== How to complete this task ==
Find each line below that includes "time", then copy it.
***** Records supplied
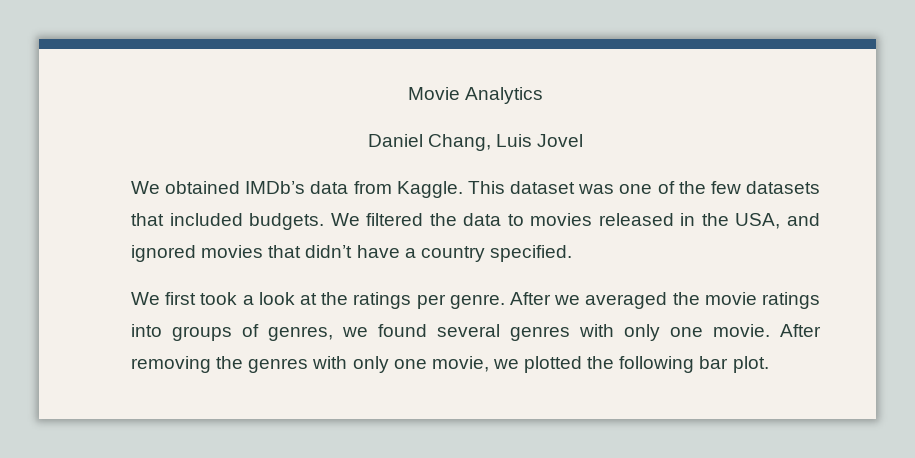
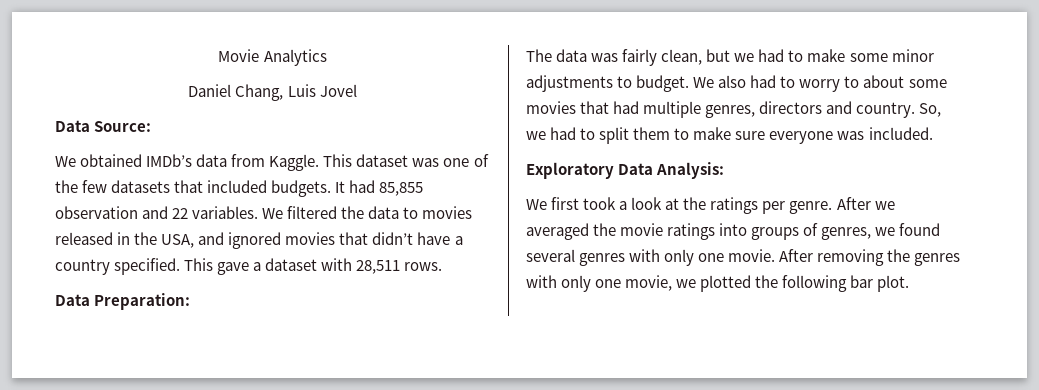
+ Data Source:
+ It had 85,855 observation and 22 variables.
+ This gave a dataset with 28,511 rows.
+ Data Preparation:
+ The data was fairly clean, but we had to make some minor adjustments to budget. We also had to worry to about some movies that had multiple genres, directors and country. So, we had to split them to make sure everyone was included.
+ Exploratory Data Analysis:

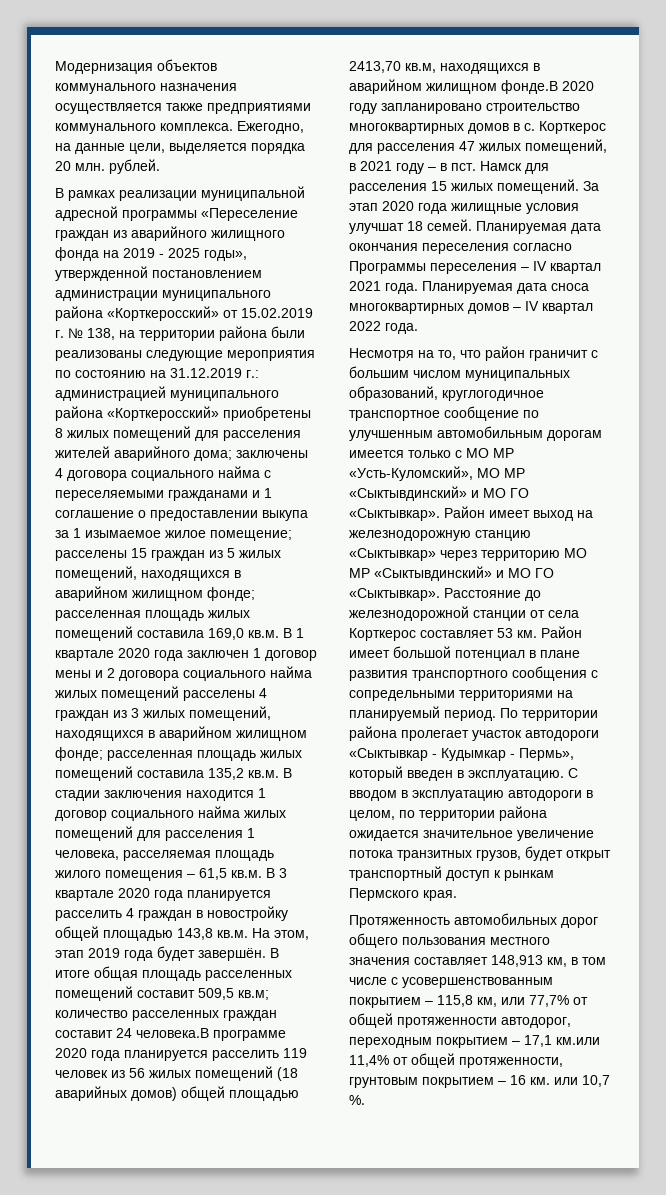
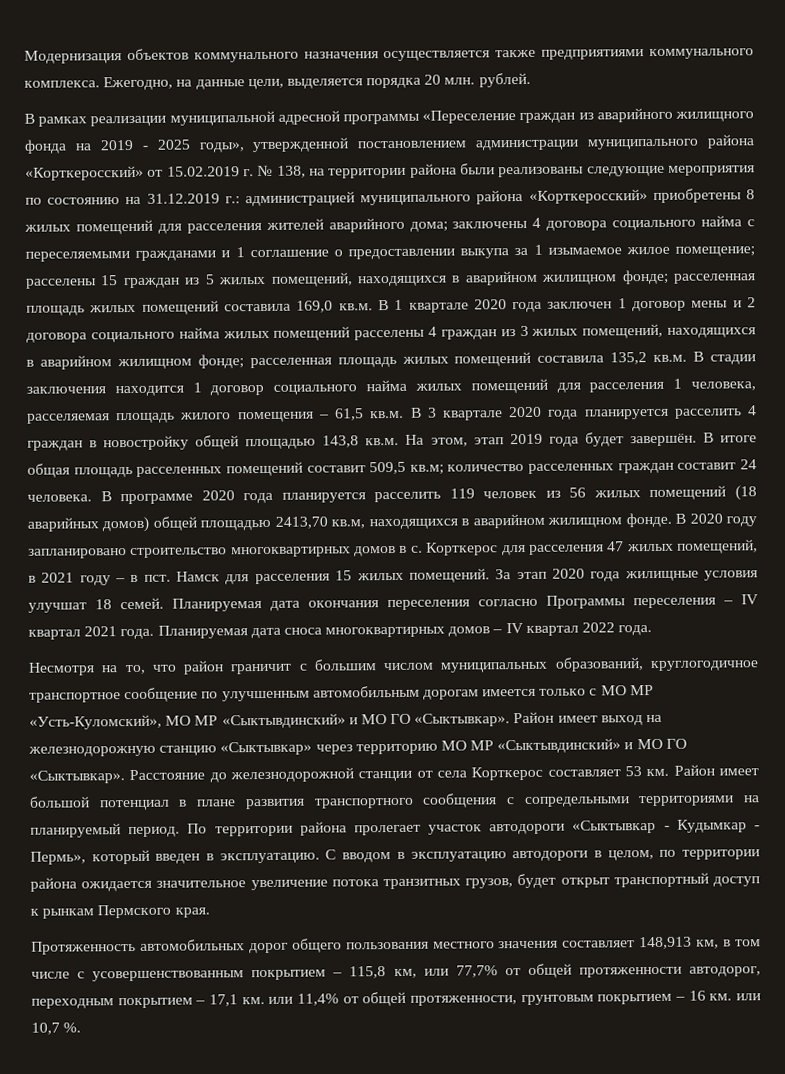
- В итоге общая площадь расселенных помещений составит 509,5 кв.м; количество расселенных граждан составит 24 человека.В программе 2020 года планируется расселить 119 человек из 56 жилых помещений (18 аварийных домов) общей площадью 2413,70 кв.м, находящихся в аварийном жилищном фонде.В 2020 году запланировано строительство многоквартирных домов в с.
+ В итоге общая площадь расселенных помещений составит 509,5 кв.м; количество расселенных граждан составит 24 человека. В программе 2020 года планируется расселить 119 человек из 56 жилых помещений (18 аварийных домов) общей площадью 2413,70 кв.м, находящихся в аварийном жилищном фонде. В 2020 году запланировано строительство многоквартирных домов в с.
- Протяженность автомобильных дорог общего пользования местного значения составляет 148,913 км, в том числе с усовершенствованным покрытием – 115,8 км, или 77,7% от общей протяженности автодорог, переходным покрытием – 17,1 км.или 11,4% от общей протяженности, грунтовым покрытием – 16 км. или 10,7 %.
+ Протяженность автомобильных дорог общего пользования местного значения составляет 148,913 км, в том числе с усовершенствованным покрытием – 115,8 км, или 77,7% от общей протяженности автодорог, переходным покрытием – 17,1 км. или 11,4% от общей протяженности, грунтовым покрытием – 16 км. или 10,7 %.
**********
***** Records supplied
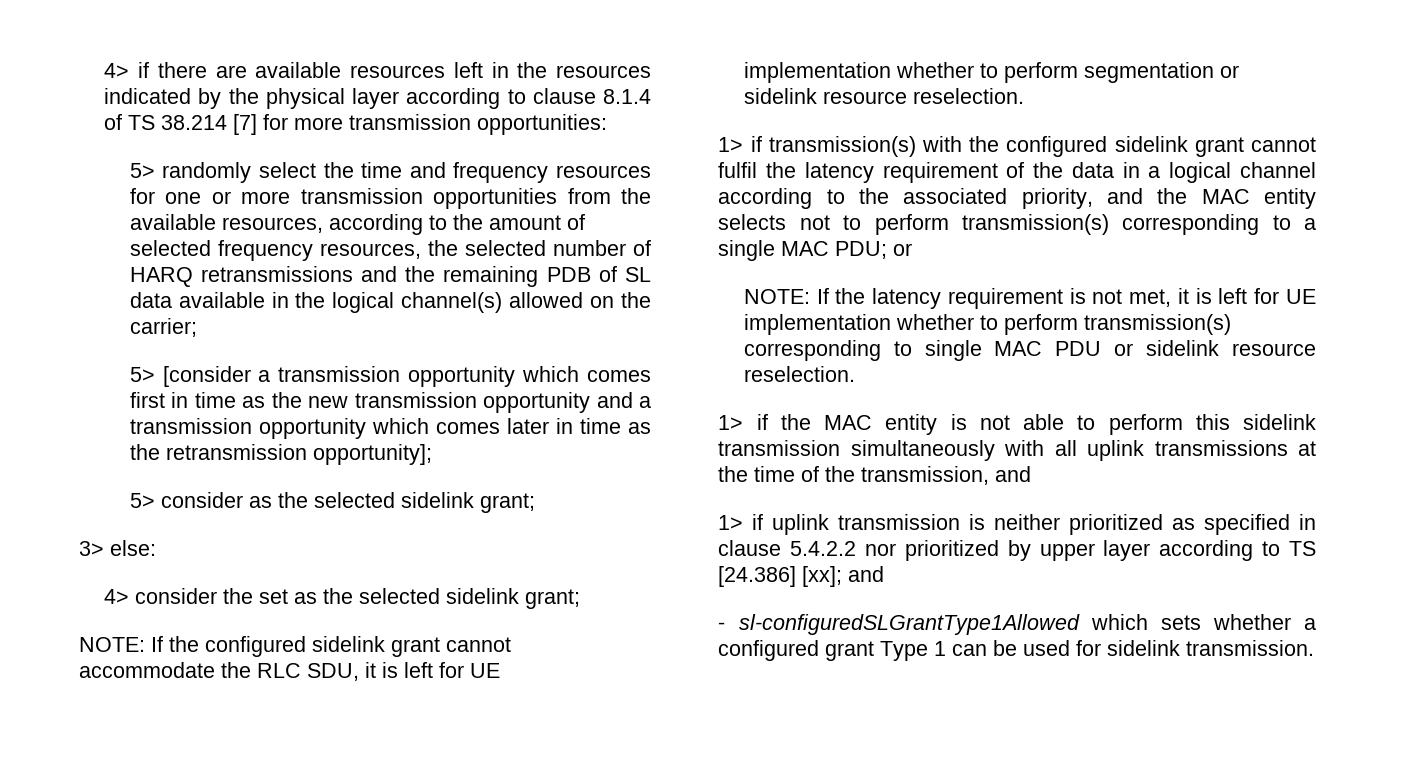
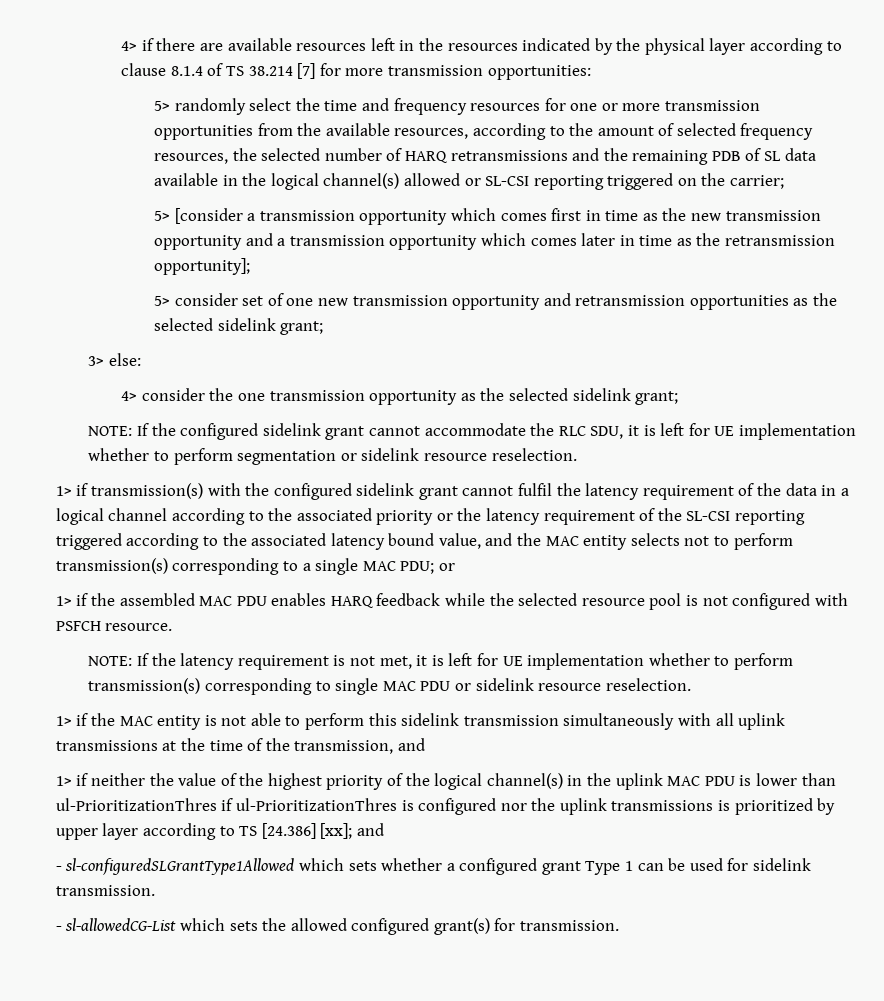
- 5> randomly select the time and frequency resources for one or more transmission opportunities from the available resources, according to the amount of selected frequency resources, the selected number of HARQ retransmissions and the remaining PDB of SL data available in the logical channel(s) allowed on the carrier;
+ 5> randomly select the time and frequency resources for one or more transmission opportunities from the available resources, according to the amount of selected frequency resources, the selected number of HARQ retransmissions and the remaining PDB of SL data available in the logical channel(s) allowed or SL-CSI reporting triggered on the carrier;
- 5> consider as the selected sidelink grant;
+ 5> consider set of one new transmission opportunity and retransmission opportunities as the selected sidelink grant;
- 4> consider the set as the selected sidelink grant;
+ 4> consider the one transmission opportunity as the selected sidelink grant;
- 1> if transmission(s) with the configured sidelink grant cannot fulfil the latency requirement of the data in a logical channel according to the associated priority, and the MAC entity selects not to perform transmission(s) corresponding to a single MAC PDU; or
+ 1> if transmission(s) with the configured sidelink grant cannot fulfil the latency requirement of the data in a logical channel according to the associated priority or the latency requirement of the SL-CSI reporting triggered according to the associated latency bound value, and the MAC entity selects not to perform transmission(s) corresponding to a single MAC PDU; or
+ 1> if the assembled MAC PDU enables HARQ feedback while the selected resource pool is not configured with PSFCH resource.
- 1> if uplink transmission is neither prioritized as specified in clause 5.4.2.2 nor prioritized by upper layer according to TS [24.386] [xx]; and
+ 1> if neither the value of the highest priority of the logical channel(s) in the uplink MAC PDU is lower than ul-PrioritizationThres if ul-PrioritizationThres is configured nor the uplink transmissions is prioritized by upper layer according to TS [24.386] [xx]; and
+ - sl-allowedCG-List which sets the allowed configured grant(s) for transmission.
**********
== Written answer ==
- 5> randomly select the time and frequency resources for one or more transmission opportunities from the available resources, according to the amount of selected frequency resources, the selected number of HARQ retransmissions and the remaining PDB of SL data available in the logical channel(s) allowed on the carrier;
+ 5> randomly select the time and frequency resources for one or more transmission opportunities from the available resources, according to the amount of selected frequency resources, the selected number of HARQ retransmissions and the remaining PDB of SL data available in the logical channel(s) allowed or SL-CSI reporting triggered on the carrier;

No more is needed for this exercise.